Our Head of Technical Strategy, Mark Newton sees evidence that a technical bounce is likely in the short term. He mentioned the extreme levels of negative sentiment as a factor to consider. In his estimation, this makes it unlikely that we will retest the lows. September is the worst month of the calendar for market returns. Mr. Newton expects to see continued weakness in WTI in the near term as well and thinks it should stabilize somewhere in the low 80s. He also singled out copper and uranium as areas that could potentially benefit from increasing pushes by governments toward aggressive carbon emission reduction goals.
Our Head of Quantitative Strategy, Adam Gould, saw retail sentiment decline which typically is a contrarian positive. However, by his measures, the market is still overvalued. Momentum recovered in August after a very poor performance in July. An interesting factoid that he observed was that there have been no consecutive three-month periods in 2022 so far where stocks have been positive. He says he would expect this to continue for the foreseeable future.
Our Head of Global Portfolio Strategy, Brian Rauscher, hasn’t changed his basic thesis over the last couple of months. He has been stressing that the Fed meant business on inflation and that hopes for a dovish pivot seemed a little too optimistic for his taste.
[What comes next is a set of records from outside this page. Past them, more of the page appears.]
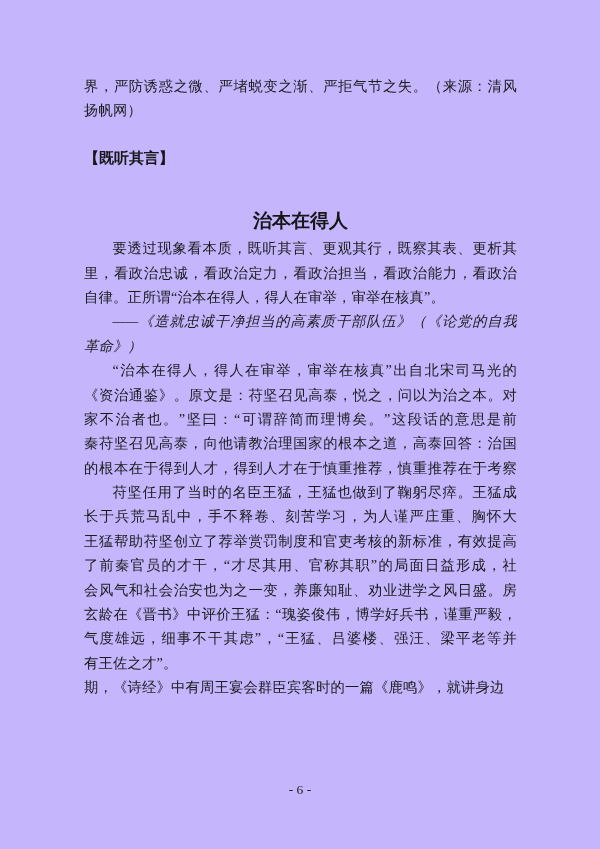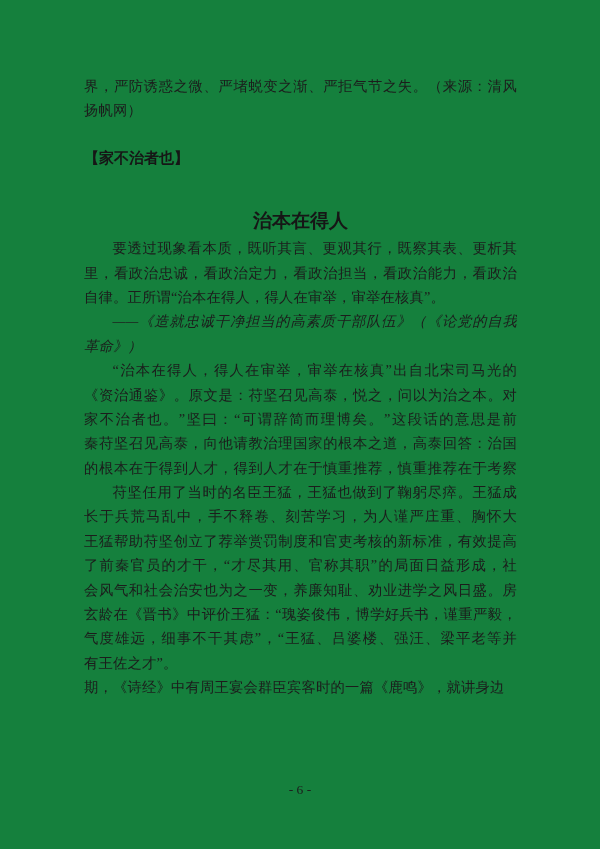--- a/index.html
+++ b/index.html
@@ -11,7 +11,7 @@
     position: relative;
     width: 600px;
     height: 849px;
-    background: #15803d;
+    background: #c4b5fd;
     font-family: "Liberation Serif", "DejaVu Serif", serif;
     color: #1c1c1c;
     overflow: hidden;

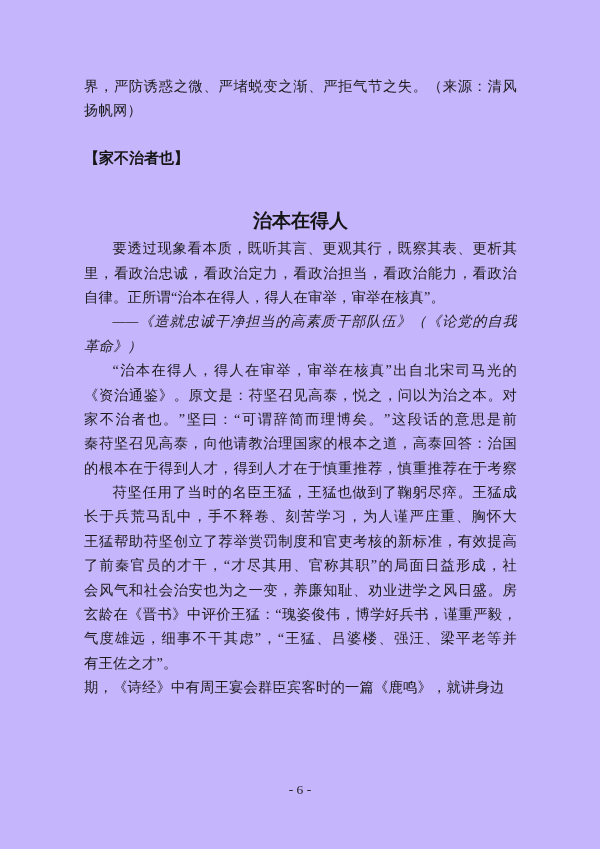--- a/index.html
+++ b/index.html
@@ -85,7 +85,7 @@
         </div>
       </div>
 
-    <div class="section-header">【家不治者也】</div>
+    <div class="section-header">【既听其言】</div>
 
     <div class="article-title">治本在得人</div>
He has pointed out that given the severity of inflation, the Fed would likely need a significant financial stability event or very bad economic contraction to change their singular focus. The problem with the hope for the Fed riding in on a white horse to save the market is that for them to make that decision, things would have to get considerably worse in markets first. He does not see valuation levels as attractive and is finding it harder and harder to find names with absolute positive readings in his proprietary earnings model. He still strongly believes that the market is going down, that it will retest the June lows, and that the likelihood is continuing to rise that we may break through those lows. His level of bearishness has even increased post-Jackson Hole.
Energy and materials were the only sectors in the green on Friday. The pace of quantitative tightening doubles this month. We will be preparing a special report on this issue in coming weeks to help explain the potential effect on markets and the wider economy.
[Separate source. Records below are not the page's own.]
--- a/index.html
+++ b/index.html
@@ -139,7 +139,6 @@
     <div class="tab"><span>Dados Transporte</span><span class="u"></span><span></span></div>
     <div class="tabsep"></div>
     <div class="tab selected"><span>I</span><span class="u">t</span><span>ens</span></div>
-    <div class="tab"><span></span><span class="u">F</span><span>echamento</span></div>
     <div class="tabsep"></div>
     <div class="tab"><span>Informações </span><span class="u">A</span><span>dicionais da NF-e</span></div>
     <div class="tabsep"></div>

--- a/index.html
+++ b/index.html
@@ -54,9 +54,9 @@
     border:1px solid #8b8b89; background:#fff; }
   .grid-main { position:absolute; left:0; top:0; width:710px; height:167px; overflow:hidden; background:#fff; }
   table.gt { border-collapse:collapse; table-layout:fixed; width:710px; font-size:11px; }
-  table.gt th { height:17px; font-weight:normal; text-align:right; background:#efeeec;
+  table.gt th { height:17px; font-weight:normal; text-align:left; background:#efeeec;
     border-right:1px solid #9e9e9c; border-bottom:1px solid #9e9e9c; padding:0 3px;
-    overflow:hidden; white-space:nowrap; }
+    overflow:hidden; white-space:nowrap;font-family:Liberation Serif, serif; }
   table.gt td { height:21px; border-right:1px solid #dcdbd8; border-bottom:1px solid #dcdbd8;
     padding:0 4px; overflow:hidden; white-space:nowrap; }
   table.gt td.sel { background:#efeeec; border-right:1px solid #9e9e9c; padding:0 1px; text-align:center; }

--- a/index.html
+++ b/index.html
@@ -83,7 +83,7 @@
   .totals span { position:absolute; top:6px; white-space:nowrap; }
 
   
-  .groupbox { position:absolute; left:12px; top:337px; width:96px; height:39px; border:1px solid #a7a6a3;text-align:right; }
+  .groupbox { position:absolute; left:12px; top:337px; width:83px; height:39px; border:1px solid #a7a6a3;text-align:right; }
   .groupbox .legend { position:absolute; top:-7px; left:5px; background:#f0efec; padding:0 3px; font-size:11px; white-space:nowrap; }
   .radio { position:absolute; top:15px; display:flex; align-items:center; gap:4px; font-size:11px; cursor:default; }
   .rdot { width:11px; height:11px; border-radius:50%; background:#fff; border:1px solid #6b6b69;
Please take the opportunity of this long weekend to enjoy family and friends for the finale of summer. For the gearheads out there, be sure to check out this week’s Signal From Noise as well.
In the late 19th century, when the Industrial Revolution took hold of society, the typical American worker worked 12 hours a day for seven days a week and might have spent all their living wages at a company store. Children as young as five or six years old toiled in factories with dismal safety conditions. The American labor movement pushed back at these excesses and improved life for all in our country. On September 5th, 1882, the first unprompted Labor Day parade was held when over ten thousand workers left their workplaces to walk from City Hall to Union Square. States began recognizing the holiday, but it would take Congress another 12 years.
Happy Labor Day. Honoring and respecting labor is a crucial American value. Please do enjoy this holiday that was purchased for us by the blood, sweat and tears of our forebears.